WORK REQUIRED: This exercise needs all of the entries set down again, exactly as they read.
********
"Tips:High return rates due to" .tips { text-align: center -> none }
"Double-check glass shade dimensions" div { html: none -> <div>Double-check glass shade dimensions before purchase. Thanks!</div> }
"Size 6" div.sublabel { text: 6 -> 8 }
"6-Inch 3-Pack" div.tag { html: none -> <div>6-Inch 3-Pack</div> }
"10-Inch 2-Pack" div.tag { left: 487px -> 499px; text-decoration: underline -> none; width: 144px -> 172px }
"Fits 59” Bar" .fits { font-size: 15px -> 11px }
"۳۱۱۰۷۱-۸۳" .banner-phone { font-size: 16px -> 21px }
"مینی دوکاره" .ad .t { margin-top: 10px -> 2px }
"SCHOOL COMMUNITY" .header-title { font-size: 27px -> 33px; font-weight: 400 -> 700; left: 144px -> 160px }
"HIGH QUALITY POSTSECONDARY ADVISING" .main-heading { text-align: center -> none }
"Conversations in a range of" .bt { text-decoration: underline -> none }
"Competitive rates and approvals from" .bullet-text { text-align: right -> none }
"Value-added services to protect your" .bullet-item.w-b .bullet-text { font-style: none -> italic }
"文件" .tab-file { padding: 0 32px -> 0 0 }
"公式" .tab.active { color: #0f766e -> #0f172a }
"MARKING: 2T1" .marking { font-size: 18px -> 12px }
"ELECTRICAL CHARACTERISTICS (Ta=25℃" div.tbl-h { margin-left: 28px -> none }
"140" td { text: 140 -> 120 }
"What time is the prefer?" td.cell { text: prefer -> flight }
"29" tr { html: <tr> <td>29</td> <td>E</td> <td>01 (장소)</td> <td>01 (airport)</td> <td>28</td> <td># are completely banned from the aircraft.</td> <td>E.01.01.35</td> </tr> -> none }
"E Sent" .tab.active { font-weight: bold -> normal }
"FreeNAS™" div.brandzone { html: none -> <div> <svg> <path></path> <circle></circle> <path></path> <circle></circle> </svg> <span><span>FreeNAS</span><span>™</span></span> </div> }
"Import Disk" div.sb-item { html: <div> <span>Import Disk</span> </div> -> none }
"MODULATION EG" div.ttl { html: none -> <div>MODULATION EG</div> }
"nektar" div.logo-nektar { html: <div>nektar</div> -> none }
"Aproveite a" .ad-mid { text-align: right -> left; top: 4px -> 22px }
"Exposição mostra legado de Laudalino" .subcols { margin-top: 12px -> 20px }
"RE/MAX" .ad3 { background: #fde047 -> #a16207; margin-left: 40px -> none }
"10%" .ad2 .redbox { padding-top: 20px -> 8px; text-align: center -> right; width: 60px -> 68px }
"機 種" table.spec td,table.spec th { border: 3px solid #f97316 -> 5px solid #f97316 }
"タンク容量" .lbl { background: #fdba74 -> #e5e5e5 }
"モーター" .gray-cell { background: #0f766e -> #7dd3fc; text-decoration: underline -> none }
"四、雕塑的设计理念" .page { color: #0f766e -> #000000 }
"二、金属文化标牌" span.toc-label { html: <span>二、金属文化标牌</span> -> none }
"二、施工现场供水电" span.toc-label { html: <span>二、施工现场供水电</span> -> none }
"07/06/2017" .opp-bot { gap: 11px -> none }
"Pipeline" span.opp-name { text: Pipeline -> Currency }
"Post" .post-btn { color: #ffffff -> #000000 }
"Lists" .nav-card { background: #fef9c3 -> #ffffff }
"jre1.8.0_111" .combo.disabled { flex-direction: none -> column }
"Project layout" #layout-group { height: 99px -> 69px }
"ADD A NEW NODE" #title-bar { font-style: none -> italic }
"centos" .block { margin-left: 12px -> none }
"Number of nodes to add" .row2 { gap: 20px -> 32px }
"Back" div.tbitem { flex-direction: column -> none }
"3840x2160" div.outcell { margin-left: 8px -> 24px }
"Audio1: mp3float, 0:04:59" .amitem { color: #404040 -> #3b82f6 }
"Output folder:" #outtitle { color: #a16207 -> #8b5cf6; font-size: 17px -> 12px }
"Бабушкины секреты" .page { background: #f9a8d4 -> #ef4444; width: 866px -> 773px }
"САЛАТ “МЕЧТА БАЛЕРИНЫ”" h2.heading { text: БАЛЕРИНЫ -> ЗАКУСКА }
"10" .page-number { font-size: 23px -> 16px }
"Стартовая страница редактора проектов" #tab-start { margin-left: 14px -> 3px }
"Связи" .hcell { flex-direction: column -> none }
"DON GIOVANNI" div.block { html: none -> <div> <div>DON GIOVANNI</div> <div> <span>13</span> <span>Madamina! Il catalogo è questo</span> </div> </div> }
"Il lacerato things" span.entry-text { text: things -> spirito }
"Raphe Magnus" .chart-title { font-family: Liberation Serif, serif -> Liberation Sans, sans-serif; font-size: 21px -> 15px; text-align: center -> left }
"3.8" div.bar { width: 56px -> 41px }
********
EXERCISE SOLUTION:
"Tips:High return rates due to" .tips { text-align: center -> none }
"Double-check glass shade dimensions" div { html: none -> <div>Double-check glass shade dimensions before purchase. Thanks!</div> }
"Size 6" div.sublabel { text: 6 -> 8 }
"6-Inch 3-Pack" div.tag { html: none -> <div>6-Inch 3-Pack</div> }
"10-Inch 2-Pack" div.tag { left: 487px -> 499px; text-decoration: underline -> none; width: 144px -> 172px }
"Fits 59” Bar" .fits { font-size: 15px -> 11px }
"۳۱۱۰۷۱-۸۳" .banner-phone { font-size: 16px -> 21px }
"مینی دوکاره" .ad .t { margin-top: 10px -> 2px }
"SCHOOL COMMUNITY" .header-title { font-size: 27px -> 33px; font-weight: 400 -> 700; left: 144px -> 160px }
"HIGH QUALITY POSTSECONDARY ADVISING" .main-heading { text-align: center -> none }
"Conversations in a range of" .bt { text-decoration: underline -> none }
"Competitive rates and approvals from" .bullet-text { text-align: right -> none }
"Value-added services to protect your" .bullet-item.w-b .bullet-text { font-style: none -> italic }
"文件" .tab-file { padding: 0 32px -> 0 0 }
"公式" .tab.active { color: #0f766e -> #0f172a }
"MARKING: 2T1" .marking { font-size: 18px -> 12px }
"ELECTRICAL CHARACTERISTICS (Ta=25℃" div.tbl-h { margin-left: 28px -> none }
"140" td { text: 140 -> 120 }
"What time is the prefer?" td.cell { text: prefer -> flight }
"29" tr { html: <tr> <td>29</td> <td>E</td> <td>01 (장소)</td> <td>01 (airport)</td> <td>28</td> <td># are completely banned from the aircraft.</td> <td>E.01.01.35</td> </tr> -> none }
"E Sent" .tab.active { font-weight: bold -> normal }
"FreeNAS™" div.brandzone { html: none -> <div> <svg> <path></path> <circle></circle> <path></path> <circle></circle> </svg> <span><span>FreeNAS</span><span>™</span></span> </div> }
"Import Disk" div.sb-item { html: <div> <span>Import Disk</span> </div> -> none }
"MODULATION EG" div.ttl { html: none -> <div>MODULATION EG</div> }
"nektar" div.logo-nektar { html: <div>nektar</div> -> none }
"Aproveite a" .ad-mid { text-align: right -> left; top: 4px -> 22px }
"Exposição mostra legado de Laudalino" .subcols { margin-top: 12px -> 20px }
"RE/MAX" .ad3 { background: #fde047 -> #a16207; margin-left: 40px -> none }
"10%" .ad2 .redbox { padding-top: 20px -> 8px; text-align: center -> right; width: 60px -> 68px }
"機 種" table.spec td,table.spec th { border: 3px solid #f97316 -> 5px solid #f97316 }
"タンク容量" .lbl { background: #fdba74 -> #e5e5e5 }
"モーター" .gray-cell { background: #0f766e -> #7dd3fc; text-decoration: underline -> none }
"四、雕塑的设计理念" .page { color: #0f766e -> #000000 }
"二、金属文化标牌" span.toc-label { html: <span>二、金属文化标牌</span> -> none }
"二、施工现场供水电" span.toc-label { html: <span>二、施工现场供水电</span> -> none }
"07/06/2017" .opp-bot { gap: 11px -> none }
"Pipeline" span.opp-name { text: Pipeline -> Currency }
"Post" .post-btn { color: #ffffff -> #000000 }
"Lists" .nav-card { background: #fef9c3 -> #ffffff }
"jre1.8.0_111" .combo.disabled { flex-direction: none -> column }
"Project layout" #layout-group { height: 99px -> 69px }
"ADD A NEW NODE" #title-bar { font-style: none -> italic }
"centos" .block { margin-left: 12px -> none }
"Number of nodes to add" .row2 { gap: 20px -> 32px }
"Back" div.tbitem { flex-direction: column -> none }
"3840x2160" div.outcell { margin-left: 8px -> 24px }
"Audio1: mp3float, 0:04:59" .amitem { color: #404040 -> #3b82f6 }
"Output folder:" #outtitle { color: #a16207 -> #8b5cf6; font-size: 17px -> 12px }
"Бабушкины секреты" .page { background: #f9a8d4 -> #ef4444; width: 866px -> 773px }
"САЛАТ “МЕЧТА БАЛЕРИНЫ”" h2.heading { text: БАЛЕРИНЫ -> ЗАКУСКА }
"10" .page-number { font-size: 23px -> 16px }
"Стартовая страница редактора проектов" #tab-start { margin-left: 14px -> 3px }
"Связи" .hcell { flex-direction: column -> none }
"DON GIOVANNI" div.block { html: none -> <div> <div>DON GIOVANNI</div> <div> <span>13</span> <span>Madamina! Il catalogo è questo</span> </div> </div> }
"Il lacerato things" span.entry-text { text: things -> spirito }
"Raphe Magnus" .chart-title { font-family: Liberation Serif, serif -> Liberation Sans, sans-serif; font-size: 21px -> 15px; text-align: center -> left }
"3.8" div.bar { width: 56px -> 41px }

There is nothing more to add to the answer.